S-EPOA: Overcoming the Indistinguishability of Segments with Skill-Driven Preference-Based Reinforcement Learning
This work addresses a bottleneck in preference-based reinforcement learning for robotics, offering an incremental advancement over existing methods.
The paper tackles the problem of segment indistinguishability in preference-based reinforcement learning by introducing S-EPOA, which integrates skill mechanisms and a novel query selection method, resulting in significant improvements in robustness and learning efficiency on robotic manipulation and locomotion tasks.

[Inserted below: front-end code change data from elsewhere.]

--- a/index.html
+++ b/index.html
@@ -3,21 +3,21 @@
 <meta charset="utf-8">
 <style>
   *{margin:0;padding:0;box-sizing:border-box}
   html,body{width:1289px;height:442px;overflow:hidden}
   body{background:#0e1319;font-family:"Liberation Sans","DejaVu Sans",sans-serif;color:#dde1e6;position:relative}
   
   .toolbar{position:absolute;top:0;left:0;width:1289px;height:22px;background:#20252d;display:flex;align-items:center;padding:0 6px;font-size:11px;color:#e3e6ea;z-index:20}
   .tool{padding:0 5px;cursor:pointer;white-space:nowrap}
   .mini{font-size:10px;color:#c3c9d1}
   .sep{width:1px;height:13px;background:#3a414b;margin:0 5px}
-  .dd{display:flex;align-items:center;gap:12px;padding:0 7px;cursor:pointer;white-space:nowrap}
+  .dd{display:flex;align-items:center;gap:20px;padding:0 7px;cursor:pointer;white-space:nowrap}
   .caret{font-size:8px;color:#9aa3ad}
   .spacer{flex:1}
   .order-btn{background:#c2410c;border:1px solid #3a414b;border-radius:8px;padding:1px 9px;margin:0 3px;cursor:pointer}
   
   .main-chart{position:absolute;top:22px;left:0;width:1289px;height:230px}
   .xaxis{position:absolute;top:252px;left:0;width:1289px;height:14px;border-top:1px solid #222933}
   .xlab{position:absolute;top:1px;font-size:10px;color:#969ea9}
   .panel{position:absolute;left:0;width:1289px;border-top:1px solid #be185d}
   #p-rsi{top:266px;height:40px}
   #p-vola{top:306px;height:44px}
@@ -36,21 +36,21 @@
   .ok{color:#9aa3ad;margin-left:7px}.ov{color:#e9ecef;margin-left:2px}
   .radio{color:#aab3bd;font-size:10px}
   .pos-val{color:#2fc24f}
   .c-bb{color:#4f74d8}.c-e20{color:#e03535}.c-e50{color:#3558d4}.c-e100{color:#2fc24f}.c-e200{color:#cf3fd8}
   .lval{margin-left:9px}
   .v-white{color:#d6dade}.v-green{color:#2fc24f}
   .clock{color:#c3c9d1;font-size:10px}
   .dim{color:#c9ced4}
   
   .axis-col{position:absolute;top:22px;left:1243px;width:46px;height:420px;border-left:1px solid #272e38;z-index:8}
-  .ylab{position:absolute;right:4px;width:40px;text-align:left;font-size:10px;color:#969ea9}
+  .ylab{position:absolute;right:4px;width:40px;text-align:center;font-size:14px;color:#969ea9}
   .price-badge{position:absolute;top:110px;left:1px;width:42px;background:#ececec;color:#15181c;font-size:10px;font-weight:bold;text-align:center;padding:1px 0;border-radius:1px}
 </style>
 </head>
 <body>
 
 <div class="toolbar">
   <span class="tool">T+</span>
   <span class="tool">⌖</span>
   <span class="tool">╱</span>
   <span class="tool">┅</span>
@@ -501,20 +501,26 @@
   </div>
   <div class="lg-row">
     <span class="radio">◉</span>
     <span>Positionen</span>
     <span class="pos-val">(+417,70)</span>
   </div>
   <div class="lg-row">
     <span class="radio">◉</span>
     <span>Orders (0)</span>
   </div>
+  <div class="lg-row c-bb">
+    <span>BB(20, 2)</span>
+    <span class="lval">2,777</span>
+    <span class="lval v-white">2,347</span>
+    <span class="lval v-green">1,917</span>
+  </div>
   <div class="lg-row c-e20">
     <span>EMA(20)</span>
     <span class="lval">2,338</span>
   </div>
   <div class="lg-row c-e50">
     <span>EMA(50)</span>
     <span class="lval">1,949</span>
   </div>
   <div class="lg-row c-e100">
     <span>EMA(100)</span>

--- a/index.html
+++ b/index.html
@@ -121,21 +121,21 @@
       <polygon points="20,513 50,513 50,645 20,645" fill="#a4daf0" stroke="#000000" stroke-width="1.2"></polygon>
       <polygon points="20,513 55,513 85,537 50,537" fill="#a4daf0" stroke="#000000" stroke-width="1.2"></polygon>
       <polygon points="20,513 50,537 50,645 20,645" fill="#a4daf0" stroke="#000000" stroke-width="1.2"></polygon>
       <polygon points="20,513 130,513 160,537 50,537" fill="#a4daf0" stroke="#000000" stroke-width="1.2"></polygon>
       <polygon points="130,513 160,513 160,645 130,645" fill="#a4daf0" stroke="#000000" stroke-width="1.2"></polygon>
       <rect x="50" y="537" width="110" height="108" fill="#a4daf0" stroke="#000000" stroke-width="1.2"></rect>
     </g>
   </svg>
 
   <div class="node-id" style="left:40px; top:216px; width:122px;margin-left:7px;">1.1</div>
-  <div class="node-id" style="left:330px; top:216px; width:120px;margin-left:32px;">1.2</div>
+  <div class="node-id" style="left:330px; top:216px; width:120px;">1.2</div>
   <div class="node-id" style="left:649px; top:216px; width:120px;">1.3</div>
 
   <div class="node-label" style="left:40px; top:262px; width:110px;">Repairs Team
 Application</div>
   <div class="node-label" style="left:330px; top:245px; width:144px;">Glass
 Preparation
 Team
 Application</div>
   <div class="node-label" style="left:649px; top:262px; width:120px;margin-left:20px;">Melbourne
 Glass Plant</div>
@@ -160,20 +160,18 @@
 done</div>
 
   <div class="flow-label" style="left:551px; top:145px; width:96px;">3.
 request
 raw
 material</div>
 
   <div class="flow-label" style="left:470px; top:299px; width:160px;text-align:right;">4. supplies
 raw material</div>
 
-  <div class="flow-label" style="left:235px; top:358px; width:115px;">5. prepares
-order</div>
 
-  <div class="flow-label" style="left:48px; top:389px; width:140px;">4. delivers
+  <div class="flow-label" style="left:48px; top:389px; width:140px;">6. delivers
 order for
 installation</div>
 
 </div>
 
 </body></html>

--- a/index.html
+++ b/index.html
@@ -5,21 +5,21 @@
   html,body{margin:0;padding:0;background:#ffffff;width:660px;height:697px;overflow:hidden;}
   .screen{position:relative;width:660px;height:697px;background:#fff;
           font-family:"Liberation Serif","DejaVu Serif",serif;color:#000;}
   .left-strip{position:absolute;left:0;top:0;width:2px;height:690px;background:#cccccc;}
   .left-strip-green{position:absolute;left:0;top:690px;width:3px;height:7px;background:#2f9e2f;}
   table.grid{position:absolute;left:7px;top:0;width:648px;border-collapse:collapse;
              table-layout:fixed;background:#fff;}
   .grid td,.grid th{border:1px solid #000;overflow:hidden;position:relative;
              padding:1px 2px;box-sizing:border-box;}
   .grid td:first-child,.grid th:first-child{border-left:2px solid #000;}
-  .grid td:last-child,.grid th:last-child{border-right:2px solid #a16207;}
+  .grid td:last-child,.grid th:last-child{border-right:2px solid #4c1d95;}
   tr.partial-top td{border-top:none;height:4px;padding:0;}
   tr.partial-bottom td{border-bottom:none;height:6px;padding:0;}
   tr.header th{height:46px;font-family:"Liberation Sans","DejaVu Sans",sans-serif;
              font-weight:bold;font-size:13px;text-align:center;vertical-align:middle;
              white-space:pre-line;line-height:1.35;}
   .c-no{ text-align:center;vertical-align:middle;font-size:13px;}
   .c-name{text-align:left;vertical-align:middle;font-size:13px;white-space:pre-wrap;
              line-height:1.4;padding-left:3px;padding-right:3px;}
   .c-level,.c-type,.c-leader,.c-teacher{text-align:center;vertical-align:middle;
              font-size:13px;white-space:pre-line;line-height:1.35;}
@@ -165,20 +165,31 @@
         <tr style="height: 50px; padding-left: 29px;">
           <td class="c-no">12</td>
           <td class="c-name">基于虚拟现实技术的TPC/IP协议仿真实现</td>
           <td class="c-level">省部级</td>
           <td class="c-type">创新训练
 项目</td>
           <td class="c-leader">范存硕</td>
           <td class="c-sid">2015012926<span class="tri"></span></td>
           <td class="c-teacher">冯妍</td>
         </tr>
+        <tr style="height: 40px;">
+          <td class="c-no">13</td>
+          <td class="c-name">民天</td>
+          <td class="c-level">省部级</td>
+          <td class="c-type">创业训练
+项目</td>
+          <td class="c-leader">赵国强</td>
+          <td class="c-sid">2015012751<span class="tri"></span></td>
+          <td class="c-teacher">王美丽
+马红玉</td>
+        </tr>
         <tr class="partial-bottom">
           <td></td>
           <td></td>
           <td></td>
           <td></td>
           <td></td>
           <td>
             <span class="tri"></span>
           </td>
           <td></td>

Preference-based reinforcement learning (PbRL) stands out by utilizing human preferences as a direct reward signal, eliminating the need for intricate reward engineering. However, despite its potential, traditional PbRL methods are often constrained by the indistinguishability of segments, which impedes the learning process. In this paper, we introduce Skill-Enhanced Preference Optimization Algorithm (S-EPOA), which addresses the segment indistinguishability issue by integrating skill mechanisms into the preference learning framework. Specifically, we first conduct the unsupervised pretraining to learn useful skills. Then, we propose a novel query selection mechanism to balance the information gain and distinguishability over the learned skill space. Experimental results on a range of tasks, including robotic manipulation and locomotion, demonstrate that S-EPOA significantly outperforms conventional PbRL methods in terms of both robustness and learning efficiency. The results highlight the effectiveness of skill-driven learning in overcoming the challenges posed by segment indistinguishability.